Remarks indicate LSU chief getting restless

He might as well take out a full page advertisement announcing it: my singular uber-boss (although he serves under two collective entities), Louisiana State University Pres. F. King Alexander, apparently is on the market for a new job.

There seems no other way to explain comments he made yesterday during a symposium regarding the intersection of race and public policy. The main speaker, Baton Rouge Mayor-Pres. Sharon Broome, broached a number of topics.

But at one point, Alexander interjected something Broome hadn’t addressed: the 2015 petition by residents representing most of the unincorporated area of East Baton Rouge, styling themselves as creating “St. George,” to form their own municipality. Without prompting, Alexander volunteered that “We worked together successfully about a year and a half ago to make sure the city wasn't split in half” and then, by way of mentioning a documentary that alleged racist motives behind the incorporation drive, asked Broome how to prevent a similar future attempt. By law, no such try can occur prior to this summer, an effort past organizers have signaled they will resume.

Disappointingly, Alexander made a factually incorrect statement – the St. George movement did not seek to deconstruct Baton Rouge in any way – but, worse, his remarks demonstrated some very ham-handed politicking. By admitting open opposition to forming a new city and especially in associating its ethos with a television program that cast racist aspersions onto the founding of St.
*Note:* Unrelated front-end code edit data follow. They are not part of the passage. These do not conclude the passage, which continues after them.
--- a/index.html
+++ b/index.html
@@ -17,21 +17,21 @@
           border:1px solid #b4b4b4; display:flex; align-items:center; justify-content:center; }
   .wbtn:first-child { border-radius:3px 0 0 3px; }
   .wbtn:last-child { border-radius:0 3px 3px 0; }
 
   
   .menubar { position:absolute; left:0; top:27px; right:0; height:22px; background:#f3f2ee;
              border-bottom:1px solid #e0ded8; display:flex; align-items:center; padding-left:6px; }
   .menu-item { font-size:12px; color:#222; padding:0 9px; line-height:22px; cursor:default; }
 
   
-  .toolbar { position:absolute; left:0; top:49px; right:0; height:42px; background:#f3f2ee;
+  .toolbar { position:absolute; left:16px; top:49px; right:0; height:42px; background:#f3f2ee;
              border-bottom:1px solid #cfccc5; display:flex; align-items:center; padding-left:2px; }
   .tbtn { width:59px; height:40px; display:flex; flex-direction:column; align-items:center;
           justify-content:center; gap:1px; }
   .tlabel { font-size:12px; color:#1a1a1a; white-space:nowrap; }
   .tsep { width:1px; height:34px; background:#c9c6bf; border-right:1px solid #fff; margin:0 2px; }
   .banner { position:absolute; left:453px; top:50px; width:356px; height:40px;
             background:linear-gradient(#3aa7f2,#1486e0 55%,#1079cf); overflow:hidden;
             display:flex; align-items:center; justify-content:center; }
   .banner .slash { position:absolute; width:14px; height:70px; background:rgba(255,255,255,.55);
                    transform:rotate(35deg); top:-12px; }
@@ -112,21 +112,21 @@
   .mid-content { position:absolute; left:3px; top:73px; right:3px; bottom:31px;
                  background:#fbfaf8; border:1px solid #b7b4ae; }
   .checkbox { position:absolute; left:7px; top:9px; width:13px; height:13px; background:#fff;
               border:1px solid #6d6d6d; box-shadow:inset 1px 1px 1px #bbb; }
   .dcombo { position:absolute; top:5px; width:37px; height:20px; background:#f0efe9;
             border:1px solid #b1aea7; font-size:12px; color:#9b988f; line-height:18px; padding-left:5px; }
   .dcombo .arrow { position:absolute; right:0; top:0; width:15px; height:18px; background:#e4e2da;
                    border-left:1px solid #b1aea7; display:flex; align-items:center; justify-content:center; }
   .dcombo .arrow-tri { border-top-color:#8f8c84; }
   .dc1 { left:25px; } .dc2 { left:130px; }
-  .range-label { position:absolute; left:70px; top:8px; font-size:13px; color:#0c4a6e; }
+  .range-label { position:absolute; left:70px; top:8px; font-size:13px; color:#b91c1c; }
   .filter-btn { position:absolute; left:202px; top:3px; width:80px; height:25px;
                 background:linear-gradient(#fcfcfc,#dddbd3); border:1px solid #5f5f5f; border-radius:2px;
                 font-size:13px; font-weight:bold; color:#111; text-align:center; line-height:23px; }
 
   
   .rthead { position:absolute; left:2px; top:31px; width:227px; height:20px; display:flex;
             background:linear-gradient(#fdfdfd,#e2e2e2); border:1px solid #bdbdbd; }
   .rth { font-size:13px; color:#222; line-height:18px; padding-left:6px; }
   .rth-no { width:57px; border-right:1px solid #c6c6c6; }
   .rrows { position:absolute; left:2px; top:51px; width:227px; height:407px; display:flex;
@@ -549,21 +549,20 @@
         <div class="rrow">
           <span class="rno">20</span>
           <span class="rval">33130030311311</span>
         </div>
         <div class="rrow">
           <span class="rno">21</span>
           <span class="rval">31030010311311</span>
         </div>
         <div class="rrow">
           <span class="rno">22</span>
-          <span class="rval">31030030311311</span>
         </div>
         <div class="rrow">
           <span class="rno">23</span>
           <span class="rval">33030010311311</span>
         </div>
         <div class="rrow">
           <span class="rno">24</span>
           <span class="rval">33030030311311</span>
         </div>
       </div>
George, Alexander risked alienating a large base of support for LSU in particular and higher education in general.

It certainly threw a new light onto his actions in 2014 to have LSU land outside city boundaries annexed into it, depriving a future St. George of the opportunity to draw revenues from the parcel, according to former Metro Councilman Ryan Heck. In a guest column at The Hayride website, Heck wrote that he and others on the body suspected that request came from antipathy to St. George, in that disqualifying this area as part of the incipient city would make it appear less viable an entity, even as Alexander explained he just wanted the entire campus under the same jurisdiction.

As Heck pointed out, a number of lawmakers of which the fate of LSU rests in their hands supported the ability of citizens to form their own city, and Alexander’s comments, especially in signaling implicit agreement with the thesis of racist undertones to the St. George matter, acted as an insult of them. Further, Alexander’s remarks denigrated the potential LSU donor base residing in the area that tried to incorporate; giving to LSU has become a touchy subject of his presidency as LSU and its system continue to lag almost all flagship universities and systems in the country in fundraising, especially in per capita terms. Telling a large nearby pocket of alumni and/or actual and potential donors they’re social pariahs for rebelling against unresponsive government isn’t exactly the best way of rectifying that shortcoming.
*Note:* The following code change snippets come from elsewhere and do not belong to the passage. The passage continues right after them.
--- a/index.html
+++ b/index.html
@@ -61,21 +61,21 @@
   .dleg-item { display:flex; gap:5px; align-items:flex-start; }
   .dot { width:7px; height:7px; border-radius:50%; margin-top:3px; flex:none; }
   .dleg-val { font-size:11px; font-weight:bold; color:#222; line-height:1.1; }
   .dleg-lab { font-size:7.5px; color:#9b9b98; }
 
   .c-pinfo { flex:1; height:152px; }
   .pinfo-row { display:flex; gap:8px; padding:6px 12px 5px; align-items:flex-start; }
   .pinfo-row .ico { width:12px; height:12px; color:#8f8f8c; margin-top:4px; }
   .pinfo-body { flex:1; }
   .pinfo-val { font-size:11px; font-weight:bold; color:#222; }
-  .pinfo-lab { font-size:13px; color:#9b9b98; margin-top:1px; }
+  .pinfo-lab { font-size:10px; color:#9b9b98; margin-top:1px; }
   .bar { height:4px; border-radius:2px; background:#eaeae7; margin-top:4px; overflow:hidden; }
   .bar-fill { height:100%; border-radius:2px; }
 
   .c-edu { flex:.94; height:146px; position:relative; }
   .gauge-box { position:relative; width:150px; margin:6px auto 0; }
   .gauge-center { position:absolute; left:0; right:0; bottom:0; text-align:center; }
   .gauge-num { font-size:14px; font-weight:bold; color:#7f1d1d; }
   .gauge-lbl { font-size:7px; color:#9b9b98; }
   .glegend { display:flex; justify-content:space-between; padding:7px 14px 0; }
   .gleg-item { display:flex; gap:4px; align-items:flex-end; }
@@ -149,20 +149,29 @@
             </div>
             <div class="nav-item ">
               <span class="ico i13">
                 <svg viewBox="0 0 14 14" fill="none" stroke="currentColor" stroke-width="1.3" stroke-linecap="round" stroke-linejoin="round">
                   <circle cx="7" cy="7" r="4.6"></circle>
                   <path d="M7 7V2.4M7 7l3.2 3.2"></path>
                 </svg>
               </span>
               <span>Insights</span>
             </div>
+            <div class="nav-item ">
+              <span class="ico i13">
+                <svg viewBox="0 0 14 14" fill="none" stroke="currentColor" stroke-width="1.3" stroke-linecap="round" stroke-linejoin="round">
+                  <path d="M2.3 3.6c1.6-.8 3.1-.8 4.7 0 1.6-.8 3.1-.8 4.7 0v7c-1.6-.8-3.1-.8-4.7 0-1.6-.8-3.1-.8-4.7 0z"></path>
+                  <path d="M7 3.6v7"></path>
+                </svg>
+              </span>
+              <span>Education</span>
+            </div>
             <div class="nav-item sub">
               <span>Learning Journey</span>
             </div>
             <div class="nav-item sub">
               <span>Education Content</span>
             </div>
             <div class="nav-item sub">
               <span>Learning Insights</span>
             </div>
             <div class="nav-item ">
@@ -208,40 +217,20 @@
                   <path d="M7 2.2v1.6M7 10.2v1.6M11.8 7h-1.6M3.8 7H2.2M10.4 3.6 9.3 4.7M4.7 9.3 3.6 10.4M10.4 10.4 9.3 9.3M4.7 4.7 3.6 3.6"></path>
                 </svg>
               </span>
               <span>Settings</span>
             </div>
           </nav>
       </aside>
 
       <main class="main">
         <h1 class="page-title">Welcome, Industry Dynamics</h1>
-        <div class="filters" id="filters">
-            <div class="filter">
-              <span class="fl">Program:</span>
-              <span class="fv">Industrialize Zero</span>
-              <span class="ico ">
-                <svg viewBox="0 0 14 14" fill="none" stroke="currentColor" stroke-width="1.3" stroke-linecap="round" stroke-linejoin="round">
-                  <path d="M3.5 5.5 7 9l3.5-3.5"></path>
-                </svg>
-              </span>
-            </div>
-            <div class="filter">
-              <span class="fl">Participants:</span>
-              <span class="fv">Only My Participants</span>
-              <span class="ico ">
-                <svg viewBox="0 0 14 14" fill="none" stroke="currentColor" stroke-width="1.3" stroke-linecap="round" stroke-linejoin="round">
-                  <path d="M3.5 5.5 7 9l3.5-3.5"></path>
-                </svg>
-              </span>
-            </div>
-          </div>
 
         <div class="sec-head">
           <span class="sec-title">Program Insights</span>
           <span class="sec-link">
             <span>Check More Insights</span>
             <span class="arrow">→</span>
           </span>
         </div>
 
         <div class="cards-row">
However, he might impress one group with this candor: hiring committees of university systems. Especially in areas that pride themselves on adopting what they feel the most fashionable ideas, regardless that fact and logic don’t support such notions, in their striving to achieve trendiness such mandarins like to see their top officials spout rhetoric consistent with the party line. Regurgitating the myth that racist considerations play any significant role in public policy-making in America today – and especially pernicious attempts that imply alternative explanations to liberalism that more validly explain how the real world works are illegitimate because these somehow connote a hidden form of “racism” – in much of academia to its closed minds makes one look enlightened.

Thus, with his remarks either Alexander was trying to pad his credentials for a move to a higher-paying gig elsewhere, particularly in states with leftist elites in charge, or he’s exceptionally politically clumsy. Considering the latter doesn’t inspire confidence in the minds of those who employ him, either way he might not be long in his current position.